◆ **Source data**
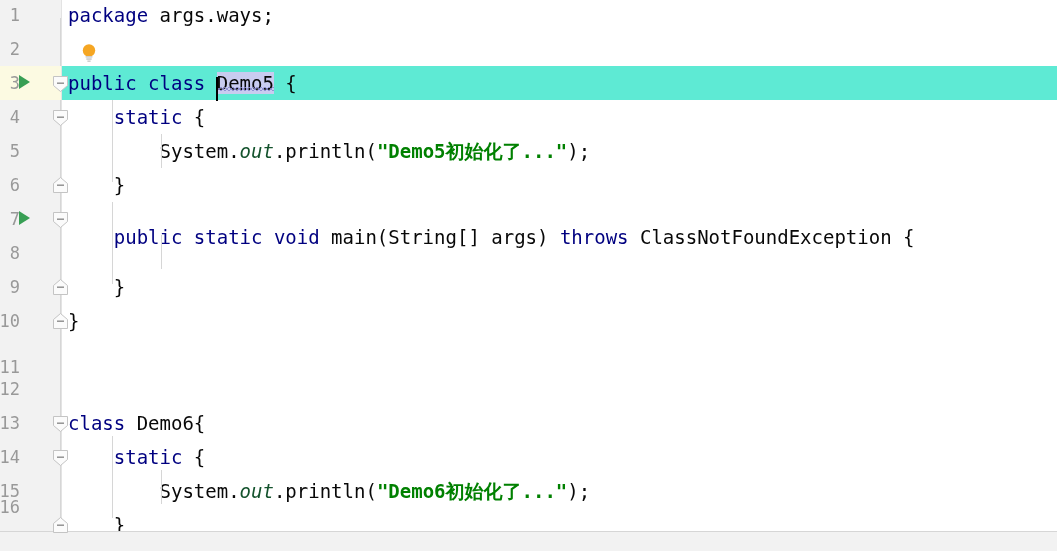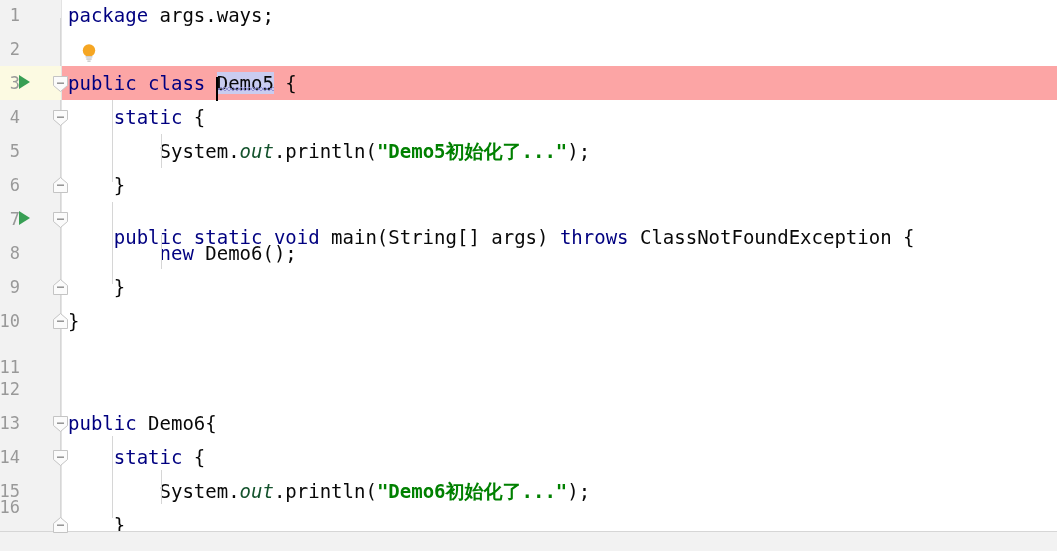--- a/index.html
+++ b/index.html
@@ -104,21 +104,21 @@
     position: absolute;
     left: 0;
     width: 995px;
     height: 34px;
     line-height: 34px;
     white-space: pre;
     font-family: "DejaVu Sans Mono", "Liberation Mono", monospace;
     font-size: 19px;
     color: #080808;
   }
-  .code-row.caret-row { background: #fca5a5; }
+  .code-row.caret-row { background: #5eead4; }
 
   .code-text {
     position: absolute;
     left: 6px;
     top: 0;
     white-space: pre;
   }
 
   
   .kw   { color: #000080; font-weight: normal; }
@@ -251,26 +251,25 @@
             <circle cx="9" cy="7.5" r="6.2" fill="#f5a623"></circle>
             <rect x="5.6" y="13" width="6.8" height="1.7" fill="#cfcfcf"></rect>
             <rect x="6.3" y="15.2" width="5.4" height="1.7" fill="#cfcfcf"></rect>
             <rect x="7.4" y="17.4" width="3.2" height="1.6" fill="#cfcfcf"></rect>
           </svg></span><span class="code-text"></span></div>
       <div class="code-row caret-row" style="top: 66px;"><span class="code-text"><span class="kw">public class </span><span class="sel">Demo5<span class="squiggle"></span><span class="caret" style="left: -1px;"></span></span><span class="pln"> {</span></span></div>
       <div class="code-row" style="top: 100px;"><span class="code-text"><span class="pln">    </span><span class="kw">static</span><span class="pln"> {</span></span></div>
       <div class="code-row" style="top: 134px;"><span class="code-text"><span class="pln">        System.</span><span class="fld">out</span><span class="pln">.println(</span><span class="str">"Demo5初始化了..."</span><span class="pln">);</span></span></div>
       <div class="code-row" style="top: 168px;"><span class="code-text"><span class="pln">    }</span></span></div>
       <div class="code-row" style="top: 220px;"><span class="code-text"><span class="pln">    </span><span class="kw">public static void </span><span class="pln">main(String[] args) </span><span class="kw">throws</span><span class="pln"> ClassNotFoundException {</span></span></div>
-      <div class="code-row" style="top: 236px;"><span class="code-text"><span class="pln">        </span><span class="kw">new</span><span class="pln"> Demo6();</span></span></div>
       <div class="code-row" style="top: 270px;"><span class="code-text"><span class="pln">    }</span></span></div>
       <div class="code-row" style="top: 304px;"><span class="code-text"><span class="pln">}</span></span></div>
       <div class="code-row" style="top: 338px;"><span class="code-text"></span></div>
       <div class="code-row" style="top: 372px;"><span class="code-text"></span></div>
-      <div class="code-row" style="top: 406px;"><span class="code-text"><span class="kw">public</span><span class="pln"> Demo6{</span></span></div>
+      <div class="code-row" style="top: 406px;"><span class="code-text"><span class="kw">class</span><span class="pln"> Demo6{</span></span></div>
       <div class="code-row" style="top: 440px;"><span class="code-text"><span class="pln">    </span><span class="kw">static</span><span class="pln"> {</span></span></div>
       <div class="code-row" style="top: 474px;"><span class="code-text"><span class="pln">        System.</span><span class="fld">out</span><span class="pln">.println(</span><span class="str">"Demo6初始化了..."</span><span class="pln">);</span></span></div>
       <div class="code-row" style="top: 508px;"><span class="code-text"><span class="pln">    }</span></span></div>
       <div class="indent-guide" style="left: 50px; top: 100px; height: 82px;"></div>
       <div class="indent-guide" style="left: 99px; top: 134px; height: 34px;"></div>
       <div class="indent-guide" style="left: 99px; top: 235px; height: 34px;"></div>
       <div class="indent-guide" style="left: 50px; top: 202px; height: 82px;"></div>
       <div class="indent-guide" style="left: 50px; top: 436px; height: 82px;"></div>
       <div class="indent-guide" style="left: 99px; top: 470px; height: 34px;"></div>
     </div>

◆ **Task requirements**
The records above must be returned exactly, with each picture omitted.

◆ **Result**
--- a/index.html
+++ b/index.html
@@ -104,21 +104,21 @@
     position: absolute;
     left: 0;
     width: 995px;
     height: 34px;
     line-height: 34px;
     white-space: pre;
     font-family: "DejaVu Sans Mono", "Liberation Mono", monospace;
     font-size: 19px;
     color: #080808;
   }
-  .code-row.caret-row { background: #fca5a5; }
+  .code-row.caret-row { background: #5eead4; }
 
   .code-text {
     position: absolute;
     left: 6px;
     top: 0;
     white-space: pre;
   }
 
   
   .kw   { color: #000080; font-weight: normal; }
@@ -251,26 +251,25 @@
             <circle cx="9" cy="7.5" r="6.2" fill="#f5a623"></circle>
             <rect x="5.6" y="13" width="6.8" height="1.7" fill="#cfcfcf"></rect>
             <rect x="6.3" y="15.2" width="5.4" height="1.7" fill="#cfcfcf"></rect>
             <rect x="7.4" y="17.4" width="3.2" height="1.6" fill="#cfcfcf"></rect>
           </svg></span><span class="code-text"></span></div>
       <div class="code-row caret-row" style="top: 66px;"><span class="code-text"><span class="kw">public class </span><span class="sel">Demo5<span class="squiggle"></span><span class="caret" style="left: -1px;"></span></span><span class="pln"> {</span></span></div>
       <div class="code-row" style="top: 100px;"><span class="code-text"><span class="pln">    </span><span class="kw">static</span><span class="pln"> {</span></span></div>
       <div class="code-row" style="top: 134px;"><span class="code-text"><span class="pln">        System.</span><span class="fld">out</span><span class="pln">.println(</span><span class="str">"Demo5初始化了..."</span><span class="pln">);</span></span></div>
       <div class="code-row" style="top: 168px;"><span class="code-text"><span class="pln">    }</span></span></div>
       <div class="code-row" style="top: 220px;"><span class="code-text"><span class="pln">    </span><span class="kw">public static void </span><span class="pln">main(String[] args) </span><span class="kw">throws</span><span class="pln"> ClassNotFoundException {</span></span></div>
-      <div class="code-row" style="top: 236px;"><span class="code-text"><span class="pln">        </span><span class="kw">new</span><span class="pln"> Demo6();</span></span></div>
       <div class="code-row" style="top: 270px;"><span class="code-text"><span class="pln">    }</span></span></div>
       <div class="code-row" style="top: 304px;"><span class="code-text"><span class="pln">}</span></span></div>
       <div class="code-row" style="top: 338px;"><span class="code-text"></span></div>
       <div class="code-row" style="top: 372px;"><span class="code-text"></span></div>
-      <div class="code-row" style="top: 406px;"><span class="code-text"><span class="kw">public</span><span class="pln"> Demo6{</span></span></div>
+      <div class="code-row" style="top: 406px;"><span class="code-text"><span class="kw">class</span><span class="pln"> Demo6{</span></span></div>
       <div class="code-row" style="top: 440px;"><span class="code-text"><span class="pln">    </span><span class="kw">static</span><span class="pln"> {</span></span></div>
       <div class="code-row" style="top: 474px;"><span class="code-text"><span class="pln">        System.</span><span class="fld">out</span><span class="pln">.println(</span><span class="str">"Demo6初始化了..."</span><span class="pln">);</span></span></div>
       <div class="code-row" style="top: 508px;"><span class="code-text"><span class="pln">    }</span></span></div>
       <div class="indent-guide" style="left: 50px; top: 100px; height: 82px;"></div>
       <div class="indent-guide" style="left: 99px; top: 134px; height: 34px;"></div>
       <div class="indent-guide" style="left: 99px; top: 235px; height: 34px;"></div>
       <div class="indent-guide" style="left: 50px; top: 202px; height: 82px;"></div>
       <div class="indent-guide" style="left: 50px; top: 436px; height: 82px;"></div>
       <div class="indent-guide" style="left: 99px; top: 470px; height: 34px;"></div>
     </div>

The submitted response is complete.